Work task> Could you give back exactly the lines below from the one with "html: <div> <span>XL</span>" through the one with "le taglie si", without a single picture?

[[ Provided entries, beginning ]]

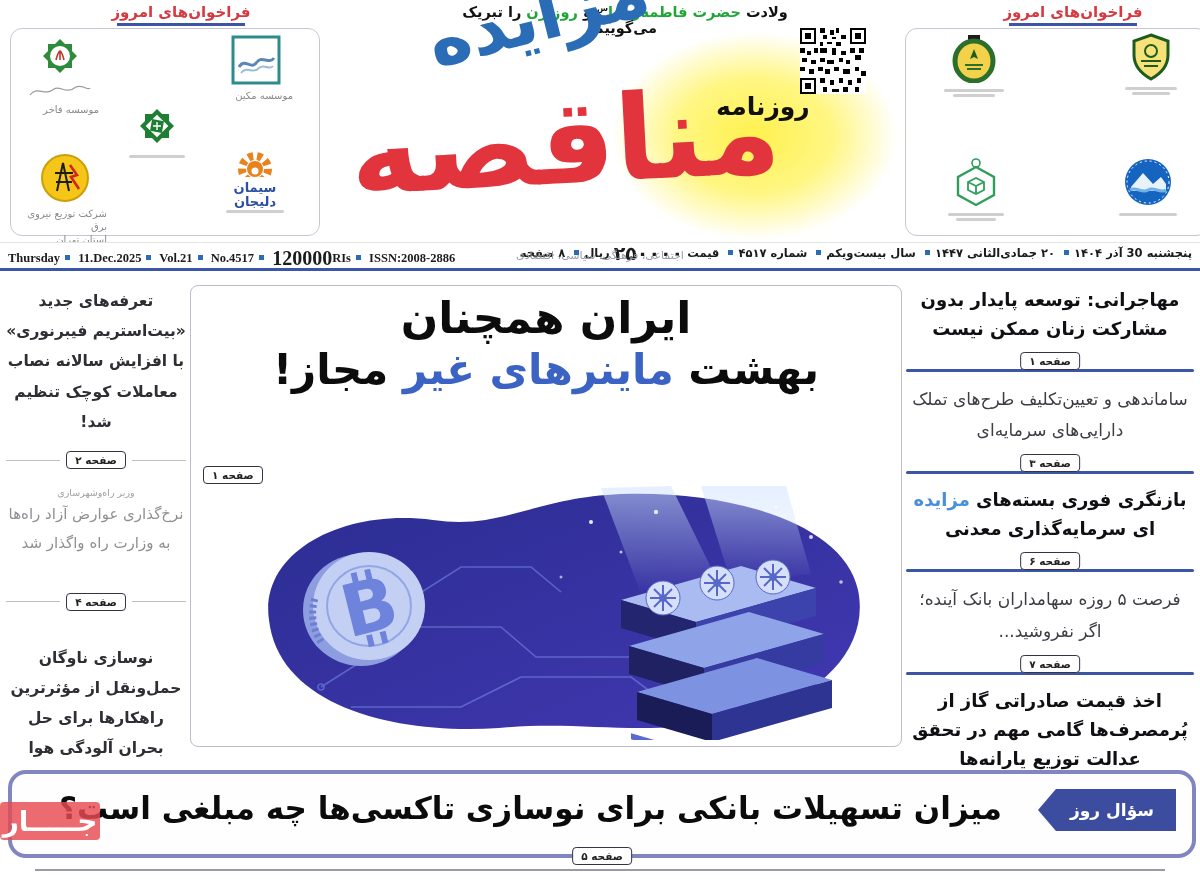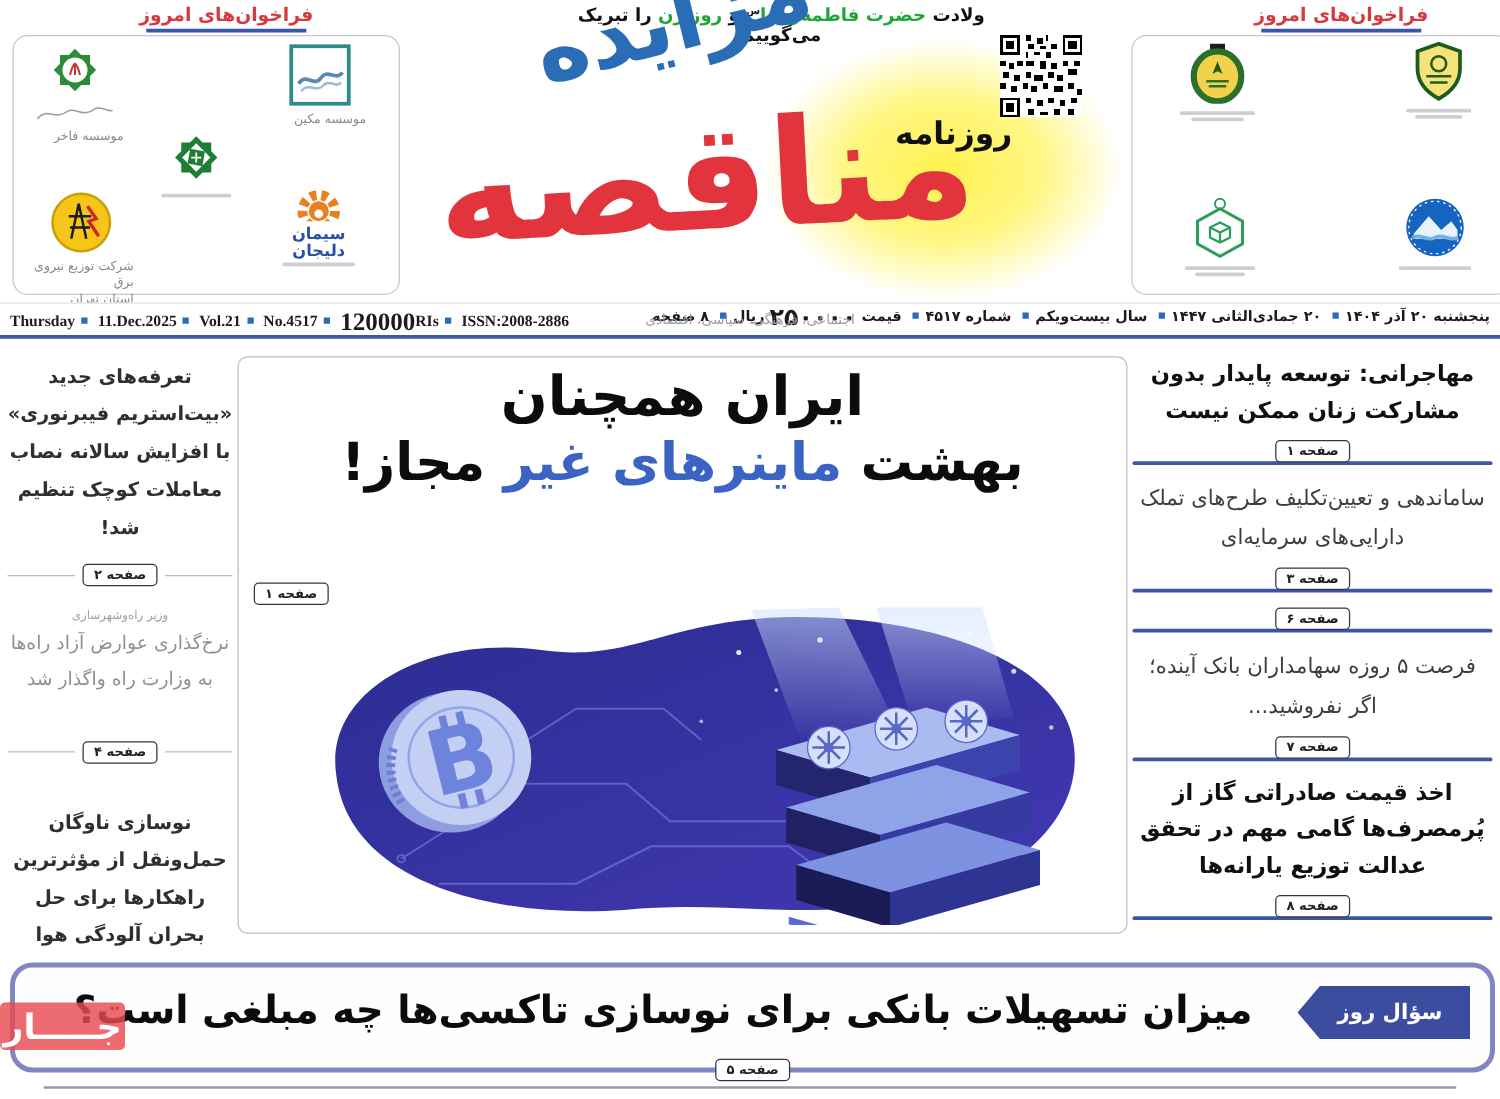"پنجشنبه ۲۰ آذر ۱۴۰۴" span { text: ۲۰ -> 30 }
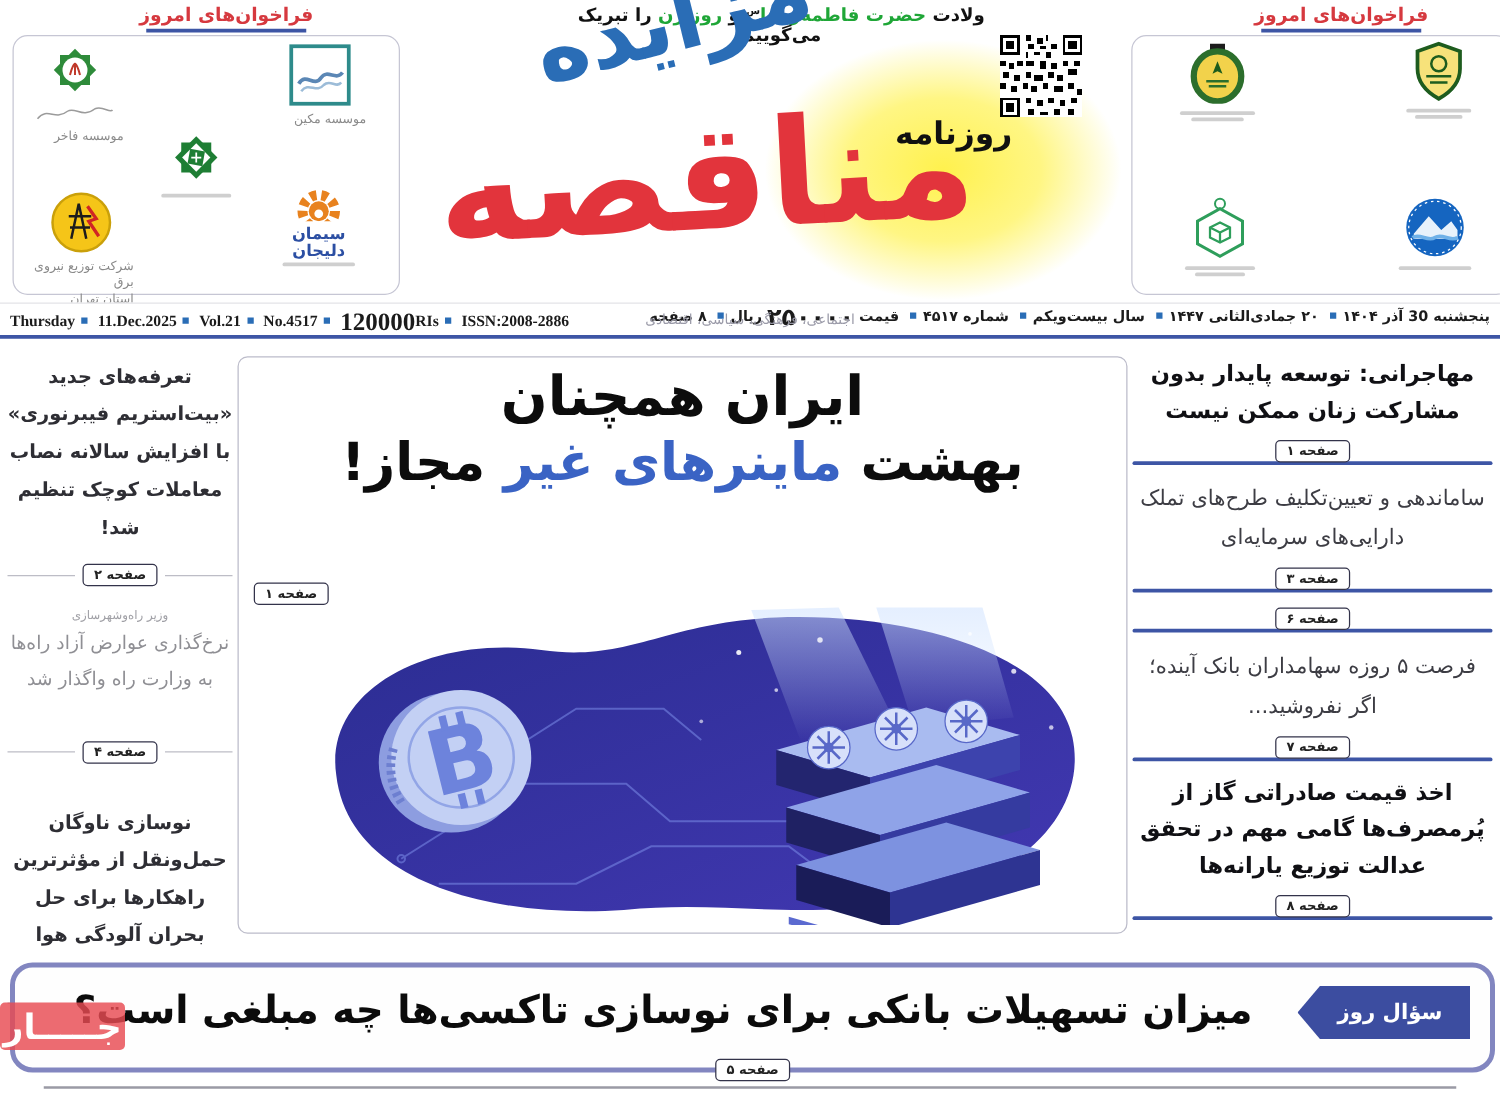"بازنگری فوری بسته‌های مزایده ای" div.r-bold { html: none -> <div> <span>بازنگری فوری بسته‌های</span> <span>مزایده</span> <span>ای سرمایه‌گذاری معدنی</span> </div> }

[[ Provided entries, end ]]
[[ Provided entries, beginning ]]

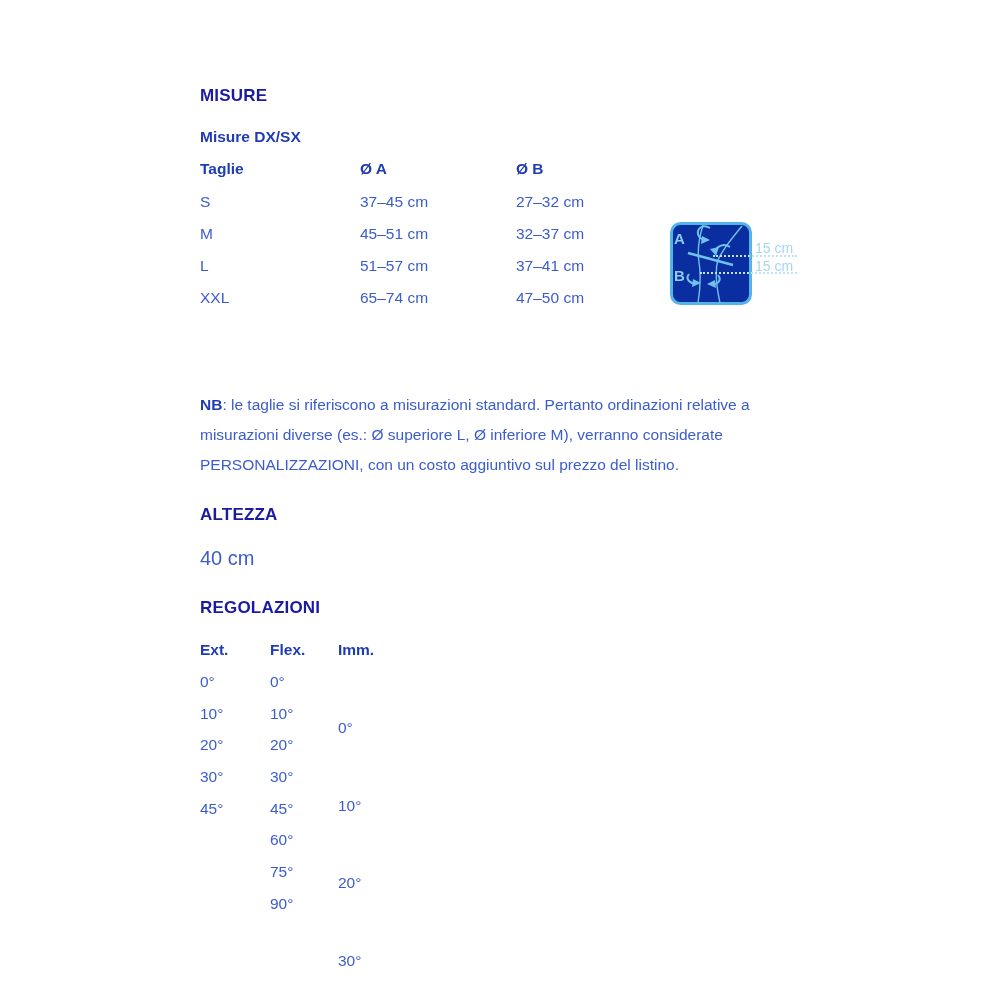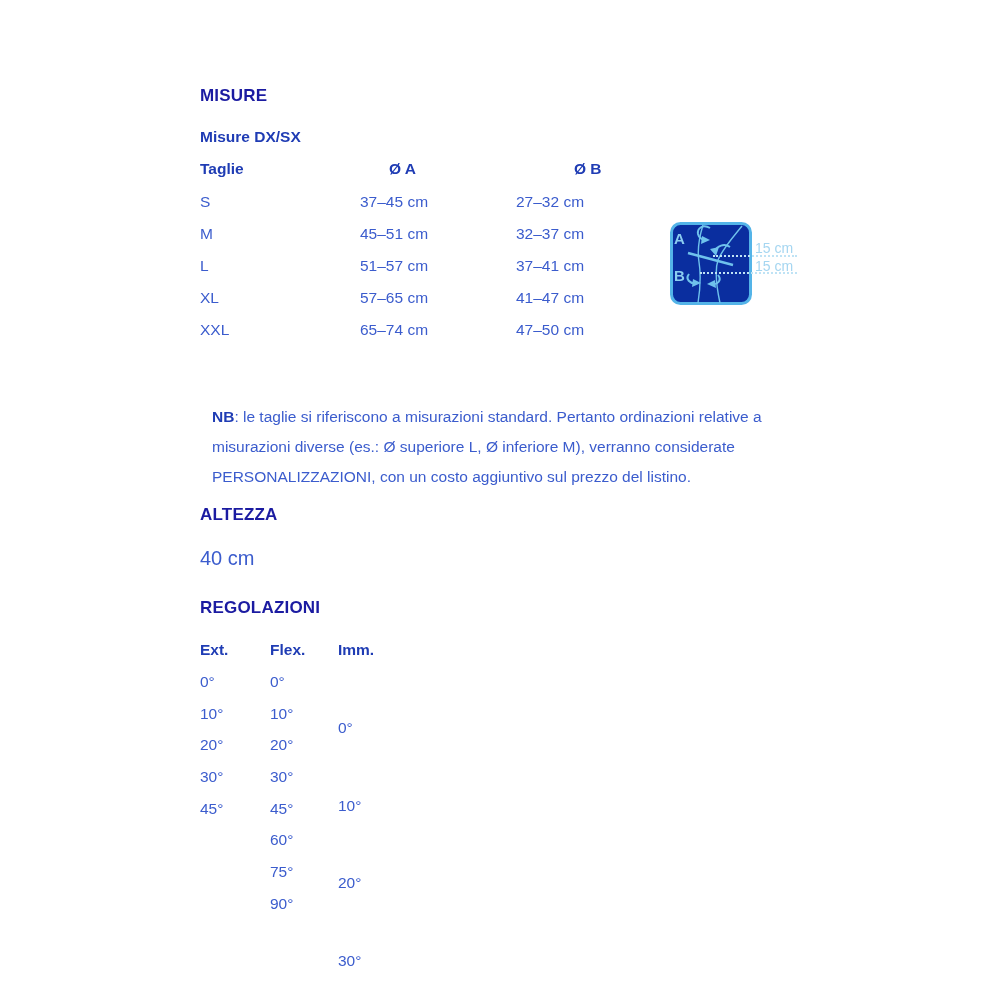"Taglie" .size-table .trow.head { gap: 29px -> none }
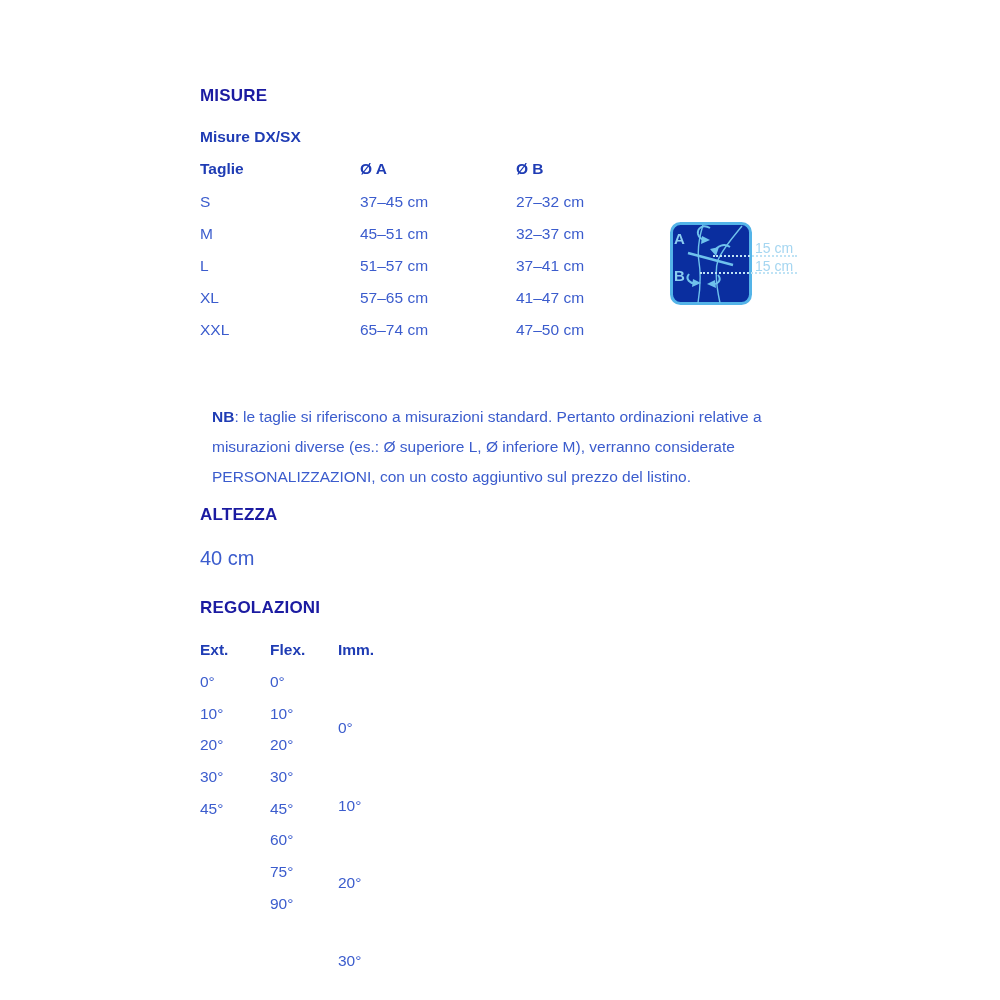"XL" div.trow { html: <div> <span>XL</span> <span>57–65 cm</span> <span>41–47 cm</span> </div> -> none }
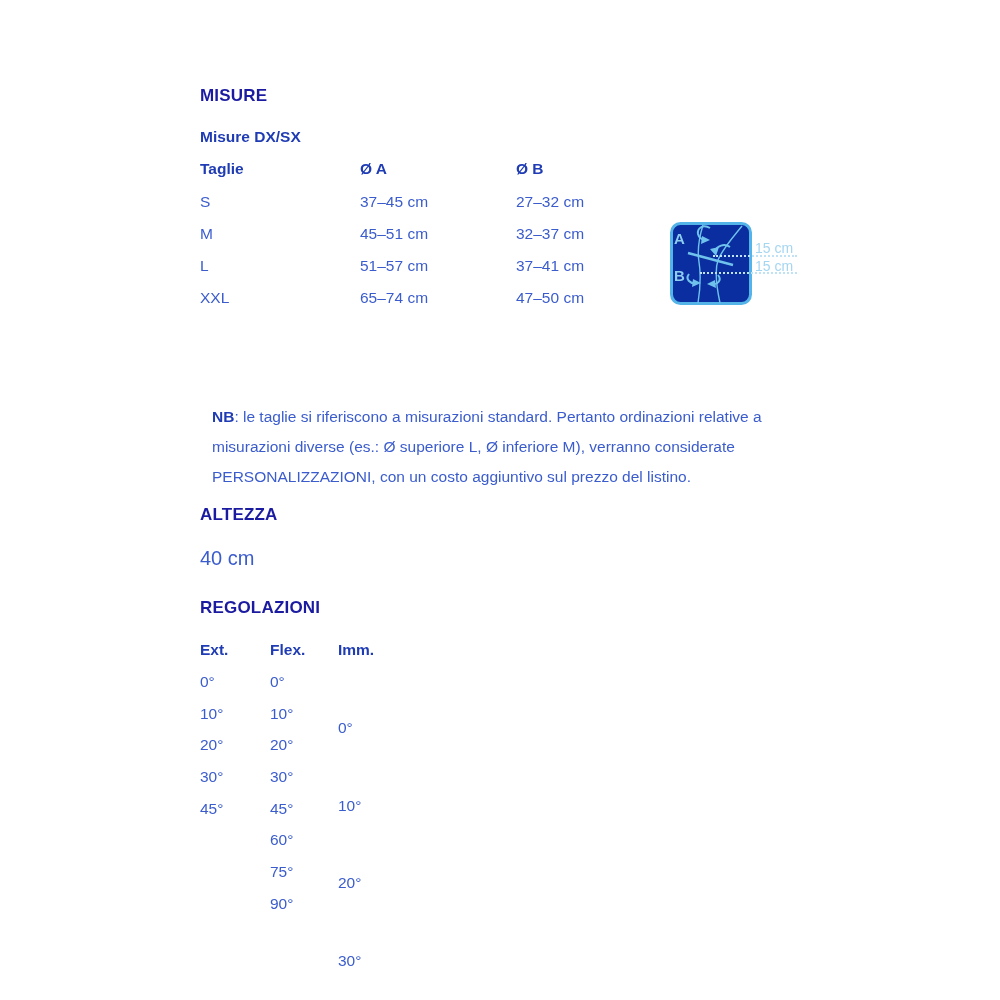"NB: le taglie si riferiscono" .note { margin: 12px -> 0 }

[[ Provided entries, end ]]

Task answer>
"XL" div.trow { html: <div> <span>XL</span> <span>57–65 cm</span> <span>41–47 cm</span> </div> -> none }
"NB: le taglie si riferiscono" .note { margin: 12px -> 0 }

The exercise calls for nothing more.